Leakey's research team at Lake Turkana, Kenya made a discovery in 1999. They found a 3.5-million-year-old skull and partial jaw thought to belong to a new branch of the early human family. She named the find Kenyanthropus platyops ("flat-faced man of Kenya").
Leakey was married to Richard Leakey, a palaeontologist. They have two children, Louise (born 1972) and Samira (born 1974). Louise Leakey continues family traditions by conducting palaeontological research.
Leakey initially studied zoology and marine zoology at the University of North Wales. Her first contact with the Leakey family was working for the Tigoni Primate Research Centre while studying for her PhD. At this time, the centre was being administered by Louis Leakey.

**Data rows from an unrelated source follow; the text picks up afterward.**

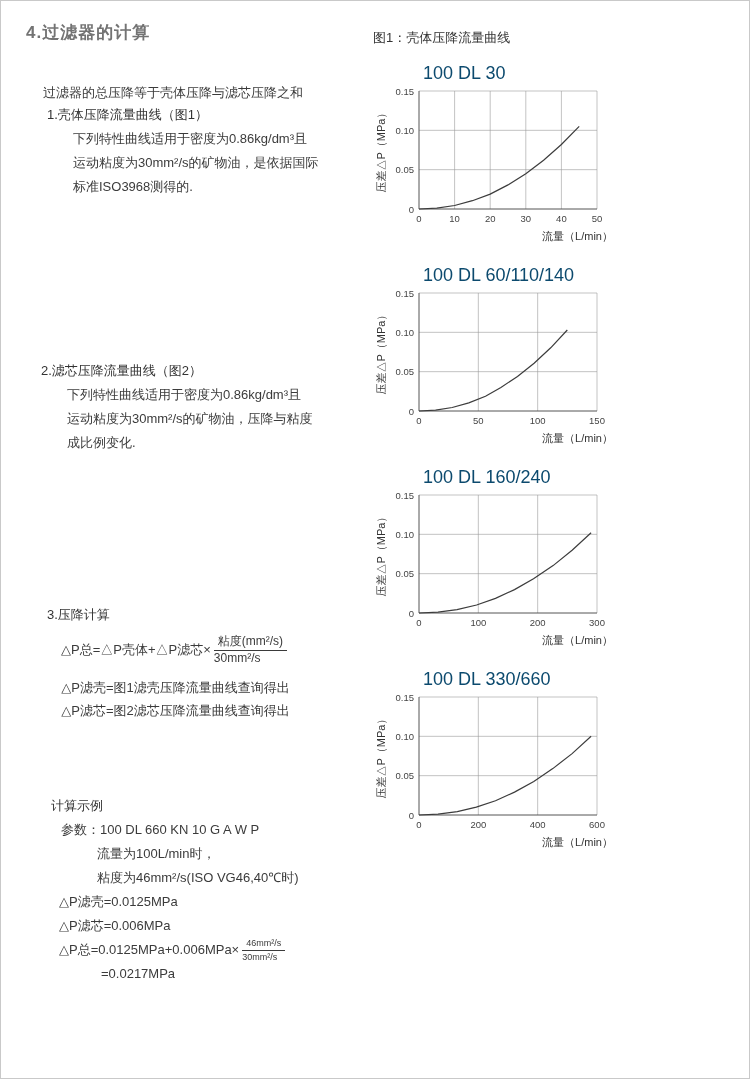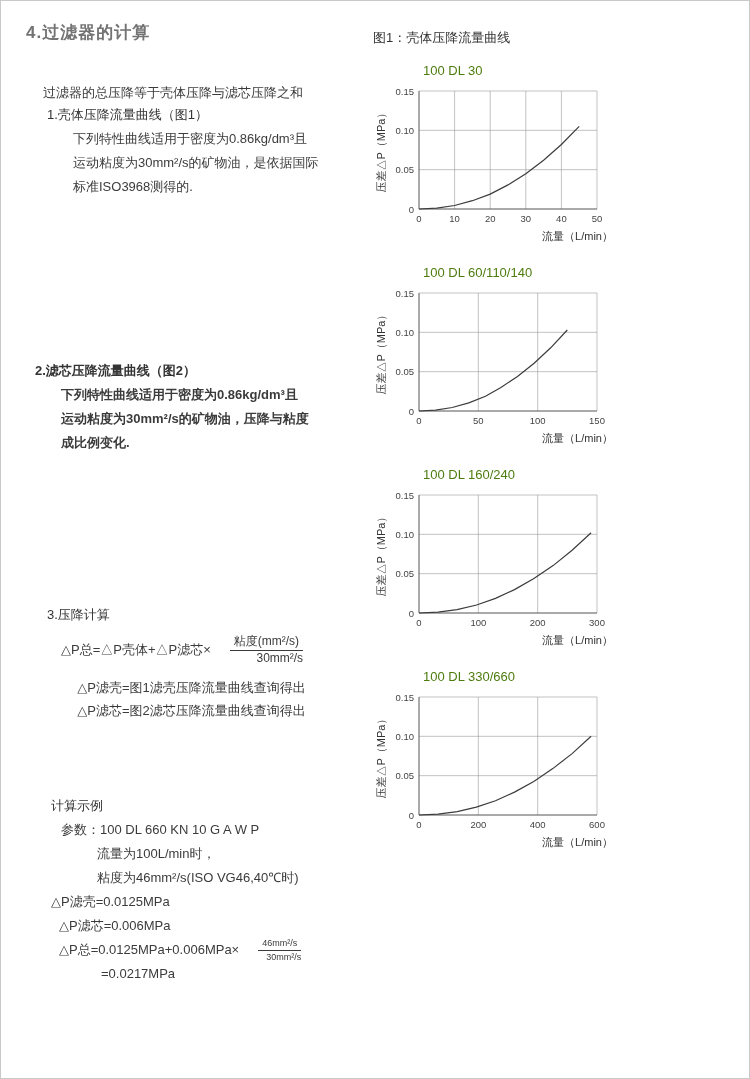"100 DL 30" .chart-title { color: #4d7c0f -> #0c4a6e; font-size: 13px -> 18px }
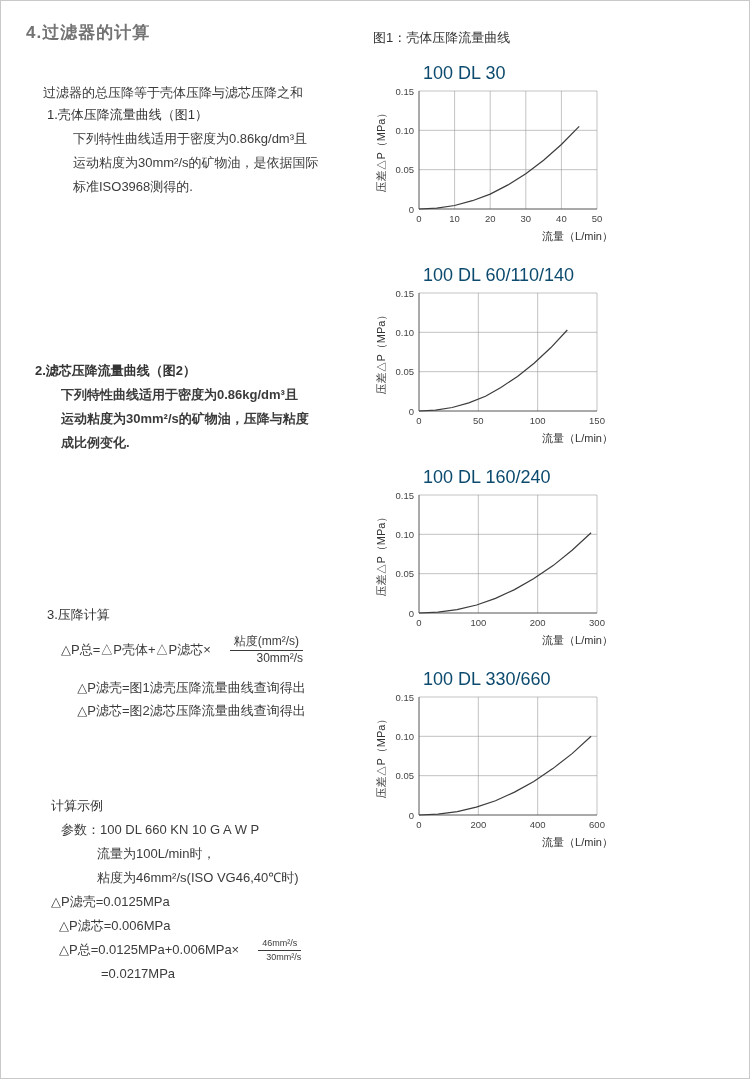"2.滤芯压降流量曲线（图2）" div.abs { font-weight: bold -> none; left: 34px -> 40px }
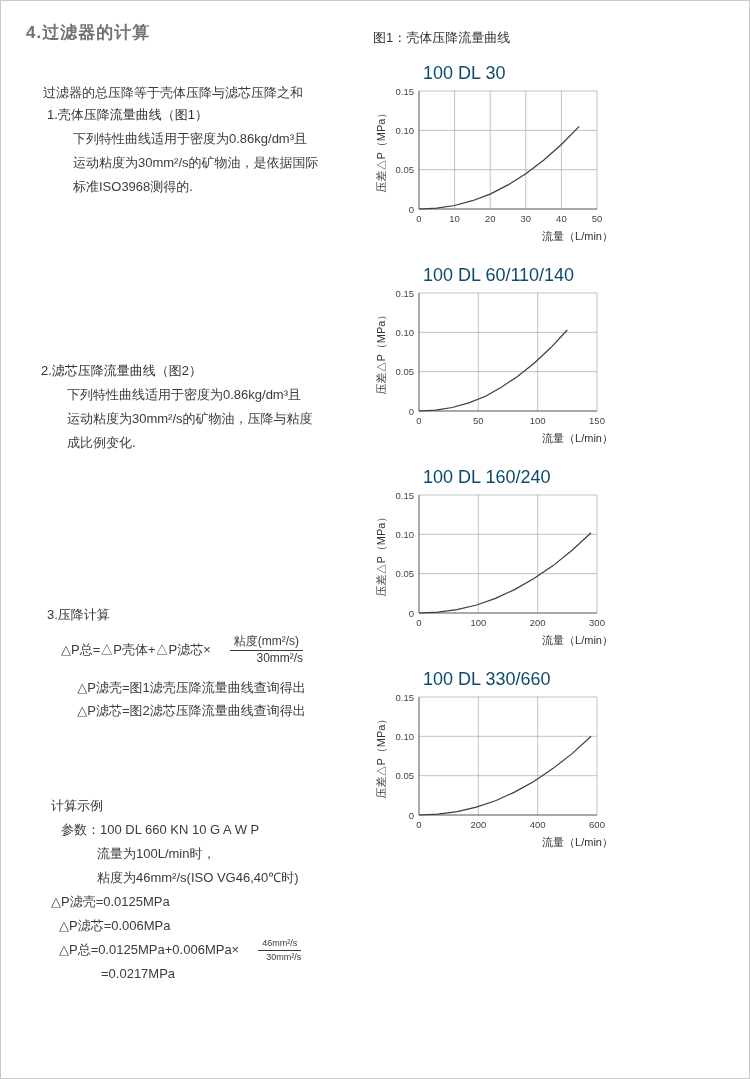"粘度(mm²/s)" .frac { margin: 0 19px -> 0 3px; text-align: right -> left }
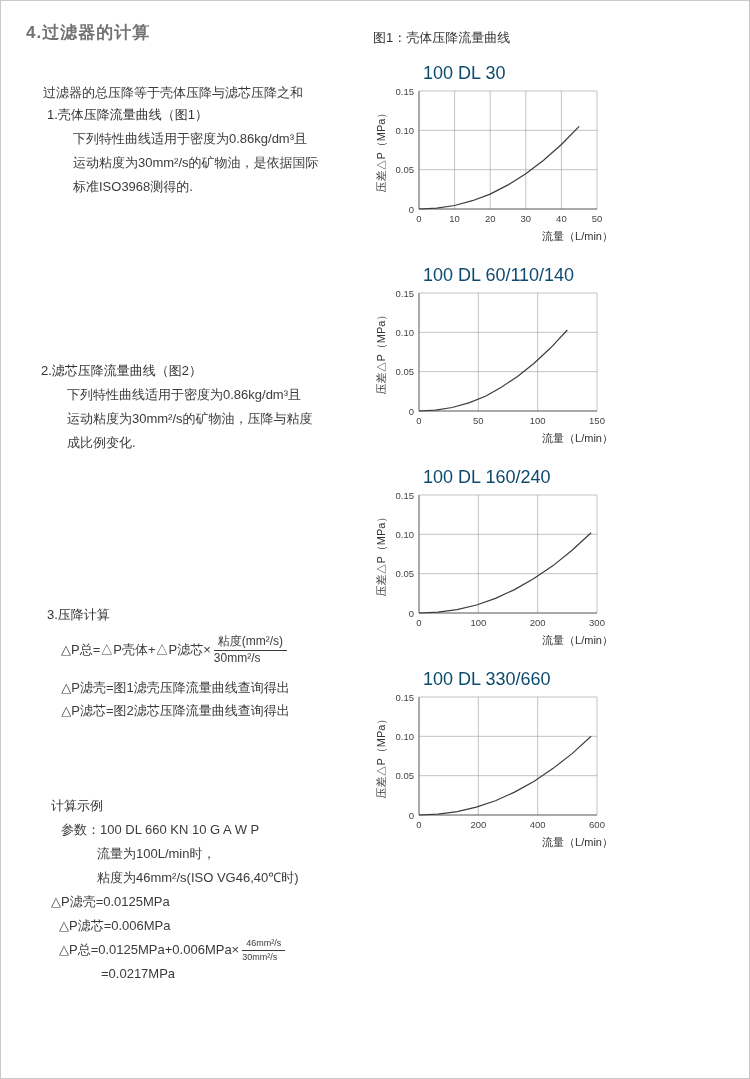"△P滤壳=0.0125MPa" div { margin-left: none -> 8px }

She received her PhD in zoology in 1968. [1] In 2004, she was awarded an honorary D.Sc. from University College, London, [2] for palaeontology. That same year, she received the Golden Plate Award of the American Academy of Achievement. [3] [4] Leakey is currently a Research Professor for the Turkana Basin Institute (affiliated with Stony Brook University). [5] On 30 April 2013, Leakey was elected as a Foreign Associate of the US National Academy of Sciences, with specialities of geology and anthropology. [6] This made Leakey the first Kenyan citizen and also the first woman citizen of an African country to be elected as a member of the National Academy of Sciences. [7] She was elected to the American Philosophical Society in 2017. [8]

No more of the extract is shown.